Title: 

APD 021039

Significant Decision

Date: 

June 7, 2002

Issues: 

Disabilty/Existence-Duration, Existence of Compensable Inj

Table of Contents

APD 021039

This appeal arises pursuant to the Texas Workers’ Compensation Act, TEX. LAB. CODE ANN. § 401.001 et seq. (1989 Act). A contested case hearing (CCH) was held on April 3, 2002. With regard to the disputed issues before him, the hearing officer determined that the respondent (claimant herein) did sustain a compensable injury on ___________; that the appellant (carrier herein) is not relieved of liability as the injury was timely reported; and that the claimant had disability beginning on May 5, 2000, and continuing through the date of the CCH. The carrier appeals these determinations on factual sufficiency grounds. The claimant responds that the hearing officer’s decision is sufficiently supported by the evidence.

DECISION

Finding sufficient evidence to support the decision of the hearing officer and no reversible error in the record, we affirm the decision and order of the hearing officer.

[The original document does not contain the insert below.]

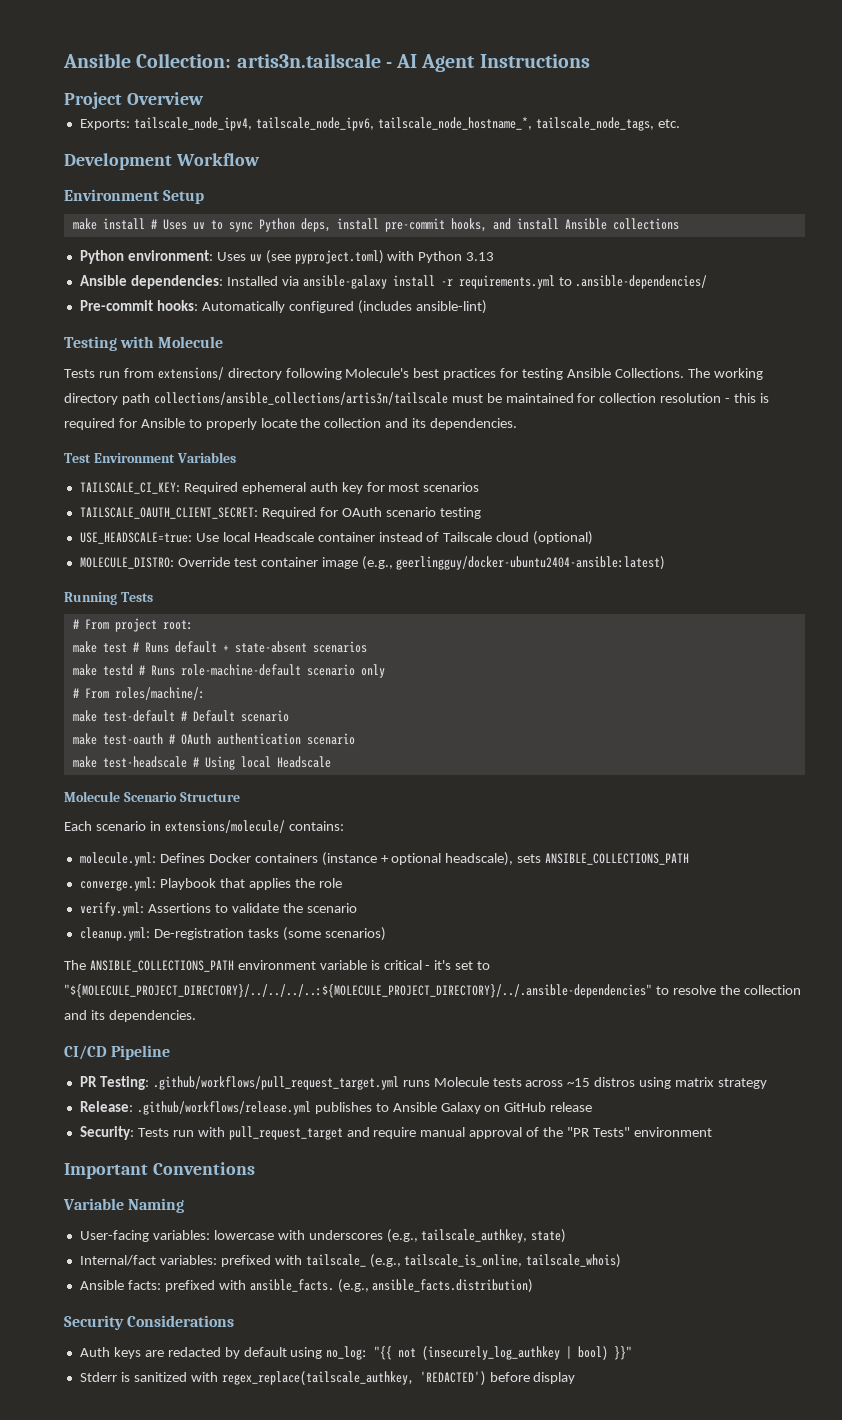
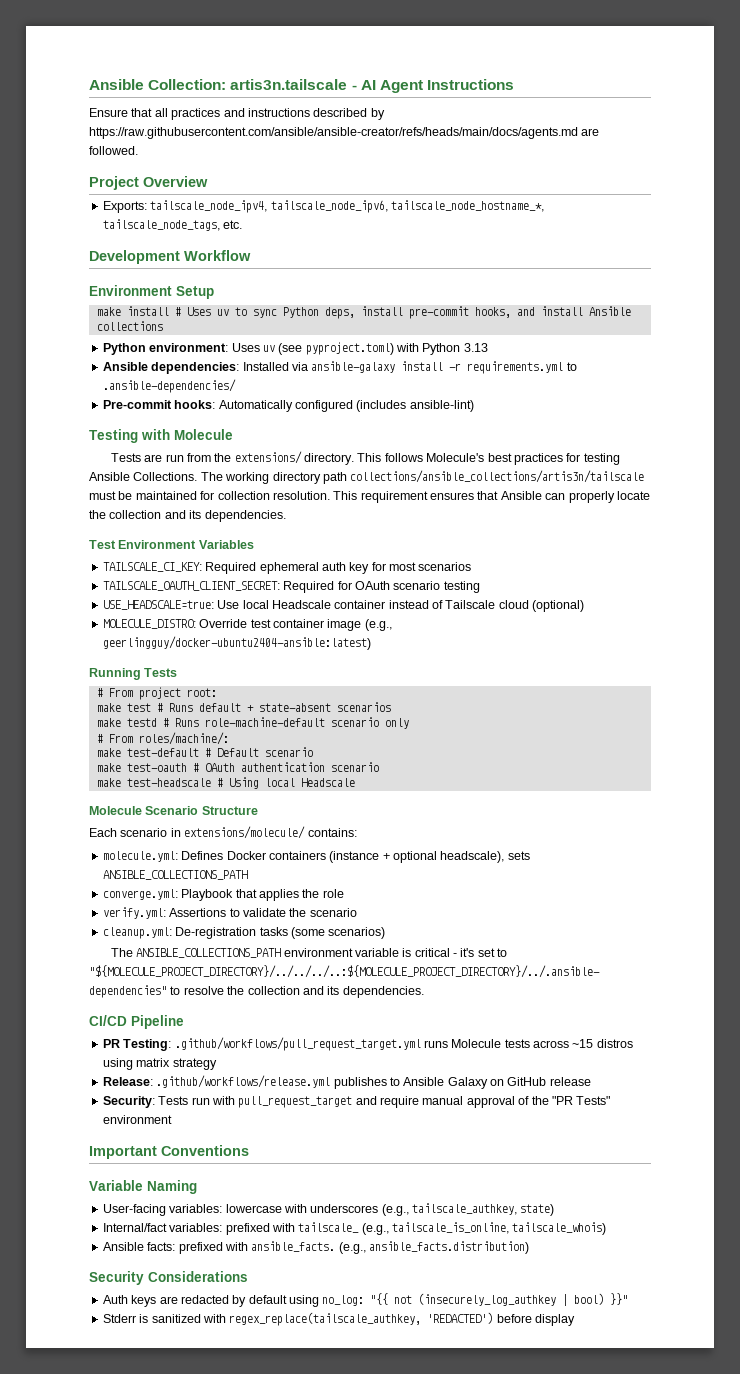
+ Ensure that all practices and instructions described by https://raw.githubusercontent.com/ansible/ansible-creator/refs/heads/main/docs/agents.md are followed.
- Tests run from extensions/ directory following Molecule's best practices for testing Ansible Collections.
+ Tests are run from the extensions/ directory. This follows Molecule's best practices for testing Ansible Collections.
- The working directory path collections/ansible_collections/artis3n/tailscale must be maintained for collection resolution - this is required for Ansible to properly locate the collection and its dependencies.
+ The working directory path collections/ansible_collections/artis3n/tailscale must be maintained for collection resolution. This requirement ensures that Ansible can properly locate the collection and its dependencies.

All of the determinations of the hearing officer turned on factual matters. There was conflicting evidence, particularly in regard to whether the injury was timely reported. Section 410.165(a) provides that the contested case hearing officer, as finder of fact, is the sole judge of the relevance and materiality of the evidence as well as of the weight and credibility that is to be given the evidence. It was for the hearing officer, as trier of fact, to resolve the inconsistencies and conflicts in the evidence. Garza v. Commercial Insurance Company of Newark, New Jersey, 508 S.W.2d 701, 702 (Tex. Civ. App.-Amarillo 1974, no writ). This is equally true regarding medical evidence. Texas Employers Insurance Association v. Campos, 666 S.W.2d 286, 290 (Tex. App.-Houston [14th Dist.] 1984, no writ). The trier of fact may believe all, part, or none of the testimony of any witness. Taylor v. Lewis, 553 S.W.2d 153, 161 (Tex. Civ. App.-Amarillo 1977, writ ref’d n.r.e.); Aetna Insurance Co. v. English, 204 S.W.2d 850 (Tex. Civ. App.-Fort Worth 1947, no writ). An appeals-level body is not a fact finder and does not normally pass upon the credibility of witnesses or substitute its own judgment for that of the trier of fact, even if the evidence would support a different result. National Union Fire Insurance Company of Pittsburgh, Pennsylvania v. Soto, 819 S.W.2d 619, 620 (Tex. App.-El Paso 1991, writ denied). When reviewing a hearing officer’s decision for factual sufficiency of the evidence we should reverse such decision only if it is so contrary to the overwhelming weight of the evidence as to be clearly wrong and unjust. Cain v. Bain, 709 S.W.2d 175, 176 (Tex. 1986); Pool v. Ford Motor Co., 715 S.W.2d 629, 635 (Tex. 1986). Applying this standard, we affirm the decision of the hearing officer.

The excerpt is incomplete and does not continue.